Jennifer Sherman, senior vice president of product and strategy at Kibo, said from the perspective of Hudson’s Bay, “their brands do best at catering to a high-end market so [an acquisition of Macy’s] could be about the company trying to appeal to the masses more and not bank exclusively on their luxury segment.”

For her part, Sherman said further department store consolidation reflects a much larger issue at retail. Sherman said a deal for Macy’s or Neiman Marcus “could be particularly important given how luxury is struggling in our most cost-sensitive world. But the potential acquisition is indicative of a much larger problem that so many traditional retailers are facing — how to stay ahead of consumer expectations by shoring up their digital channels and providing a differentiated brick-and-mortar experience.”

Sherman speculated that if a deal with Macy’s occurred, “the conversation will quickly turn to what Hudson’s Bay will do with all of this real estate, inventory and a struggling brand.” She said re-imagining Macy’s omnichannel approach would be a great first step.

“They must evolve the [Macy’s] brand from their current almost bargain-basement feel with harried and undereducated staff to an omnichannel experience center,” Sherman explained. “This means better equipping their sales force with selling tools, product information and simple customer delivery like in-store pickup programs, creating engaging and interactive store experiences and looking at how to refresh and personalize the shopping experience online, on the phone — something Macy’s has traditionally struggled to get right — and in the store.”

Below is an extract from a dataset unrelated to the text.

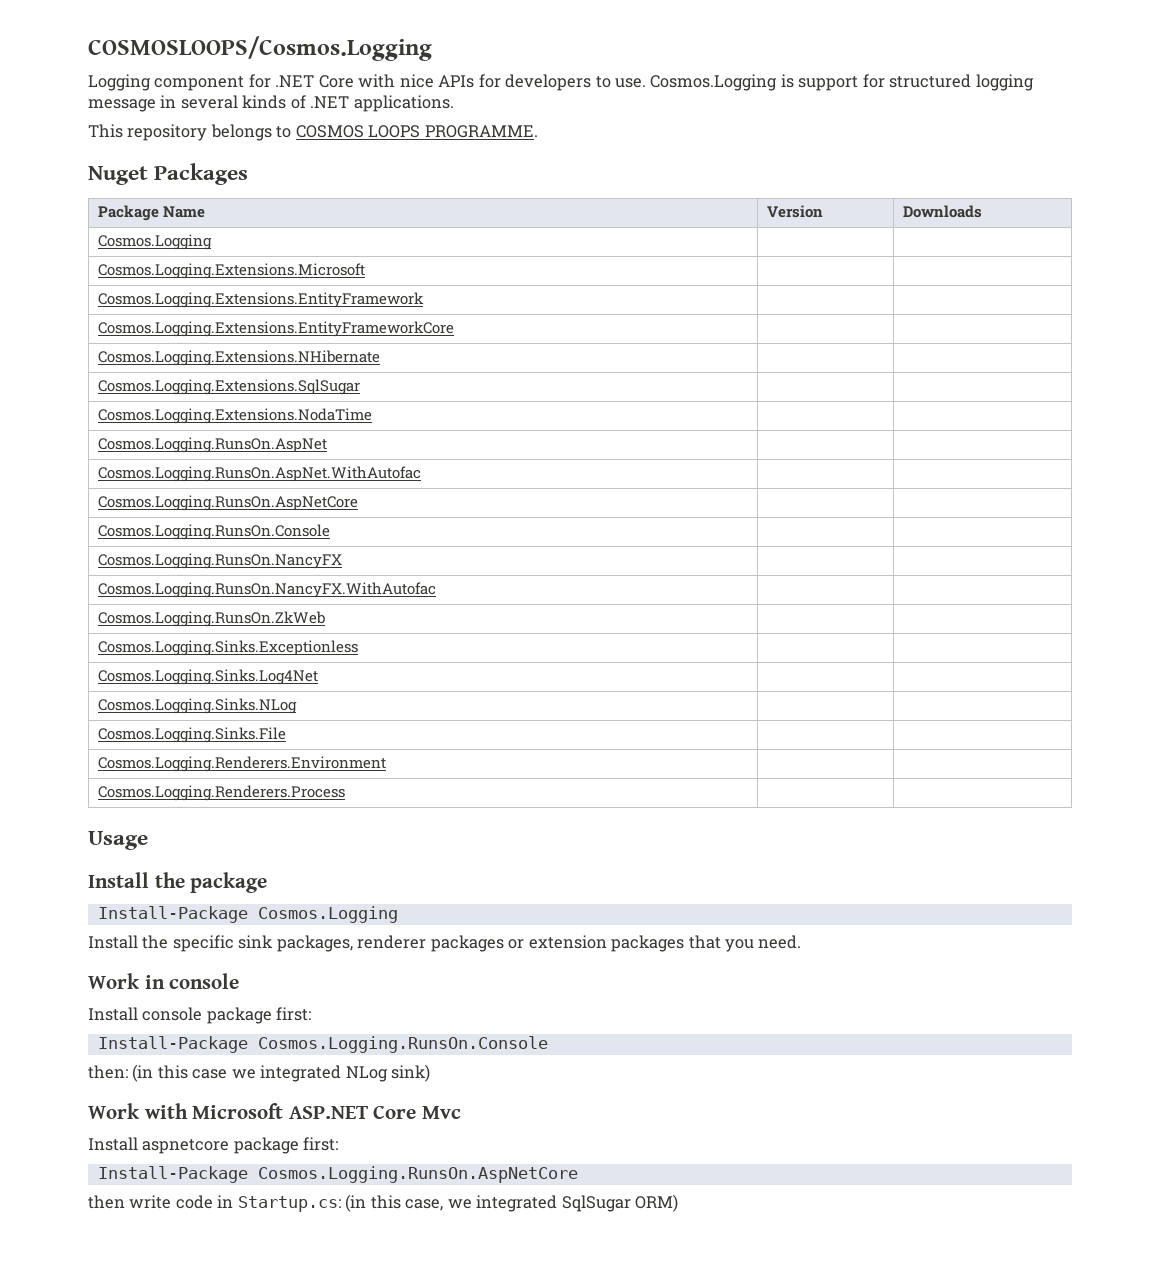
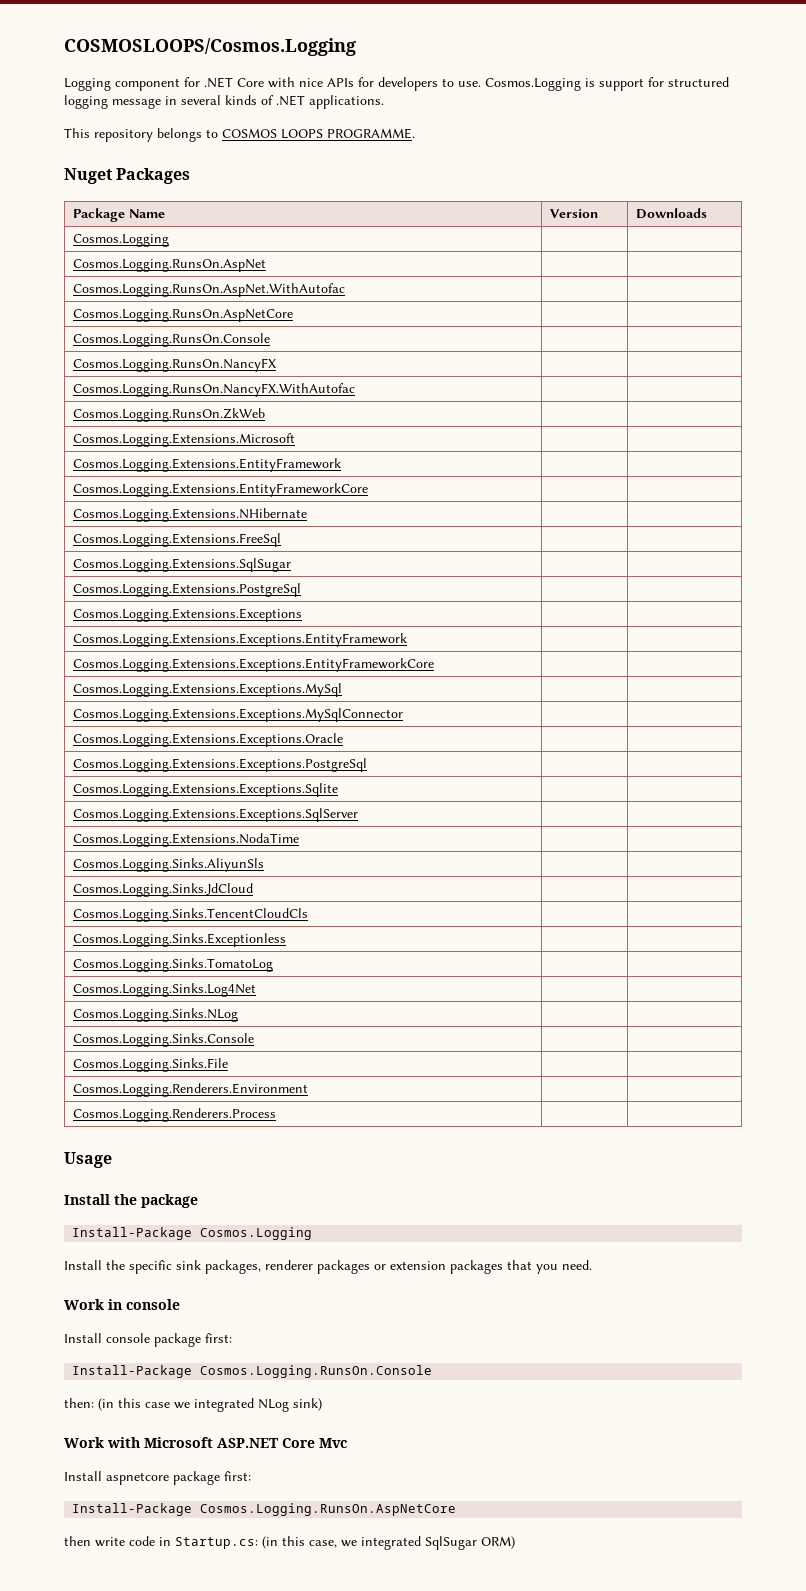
[97,263,365,279] [97,292,424,308] [97,321,454,337] [97,350,380,366] [97,379,360,395] [97,408,372,424] // Cosmos.Logging.Extensions.Microsoft | | // Cosmos.Logging.Extensions.EntityFramework | | // Cosmos.Logging.Extensions.EntityFrameworkCore | | // Cosmos.Logging.Extensions.NHibernate | | // Cosmos.Logging.Extensions.SqlSugar | | // Cosmos.Logging.Extensions.NodaTime | | -> (170, 240) none
(325, 619) none -> [73,433,296,447] [73,458,342,472] [73,483,369,497] [73,508,308,522] [73,533,282,547] [73,558,292,572] [73,583,302,597] [73,608,303,622] [73,633,408,647] [73,658,435,672] [73,683,343,697] [73,708,404,722] [73,733,344,747] [73,758,368,772] [73,783,339,797] [73,808,359,822] [73,833,300,847] [73,858,265,872] [73,883,254,897] [73,908,309,922] // Cosmos.Logging.Extensions.Microsoft | | // Cosmos.Logging.Extensions.EntityFramework | | // Cosmos.Logging.Extensions.EntityFrameworkCore | | // Cosmos.Logging.Extensions.NHibernate | | // Cosmos.Logging.Extensions.FreeSql | | // Cosmos.Logging.Extensions.SqlSugar | | // Cosmos.Logging.Extensions.PostgreSql | | // Cosmos.Logging.Extensions.Exceptions | | // Cosmos.Logging.Extensions.Exceptions.EntityFramework | | // Cosmos.Logging.Extensions.Exceptions.EntityFrameworkCore | | // Cosmos.Logging.Extensions.Exceptions.MySql | | // Cosmos.Logging.Extensions.Exceptions.MySqlConnector | | // Cosmos.Logging.Extensions.Exceptions.Oracle | | // Cosmos.Logging.Extensions.Exceptions.PostgreSql | | // Cosmos.Logging.Extensions.Exceptions.Sqlite | | // Cosmos.Logging.Extensions.Exceptions.SqlServer | | // Cosmos.Logging.Extensions.NodaTime | | // Cosmos.Logging.Sinks.AliyunSls | | // Cosmos.Logging.Sinks.JdCloud | | // Cosmos.Logging.Sinks.TencentCloudCls | |
(358, 648) none -> [73,958,274,972] // Cosmos.Logging.Sinks.TomatoLog | |
(297, 706) none -> [73,1033,255,1047] // Cosmos.Logging.Sinks.Console | |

Sherman said loyalty for this “159-year-old retail veteran” has been wavering, but “we know that today’s consumer loves innovation, and with the right personalization and customer influence strategy in place, Macy’s and Hudson’s Bay can right the ship, energize their customer base and compete at the level with even the most agile of e-commerce retailers.”

Stuart Aldridge, principal at e-commerce, retail and wholesale consulting firm Columbus Consulting, was a little more pragmatic. Aldridge said it’s not surprising to see more consolidation in the department store sector “as companies continue to battle Amazon for the mid-market consumer. An acquisition makes sense in the short term and alleviates pressure from investors for continued growth in value, but the real question is does this move the needle in the company’s ability to re-engage that core consumer in the longer term?”

Aldridge went on to note that Hudson’s Bay “continues to show positive signs in their assortments through the Hudson’s Bay Company premium collection, as well as capital investments in store renovations.” But he quickly said it would be difficult to replicate at Macy’s. “The good news is, Hudson’s Bay is not new to the acquisitions and mergers arena,” he said. “It could be just the stimulus Macy’s needs.”

 Adrien Nussenbaum, U.S. chief executive officer and co-founder of marketplace platform provider Mirakl, described a takeover of Macy’s as a “self-destructive move” amid the overall health of the department sector as consumer shifts their spending to other venues including Amazon.

“As Amazon has demonstrated over and over, the online marketplace meets customers’ expectations for choice, price and convenience, while providing retailers the profits necessary to grow and innovate and stay competitive,” he added.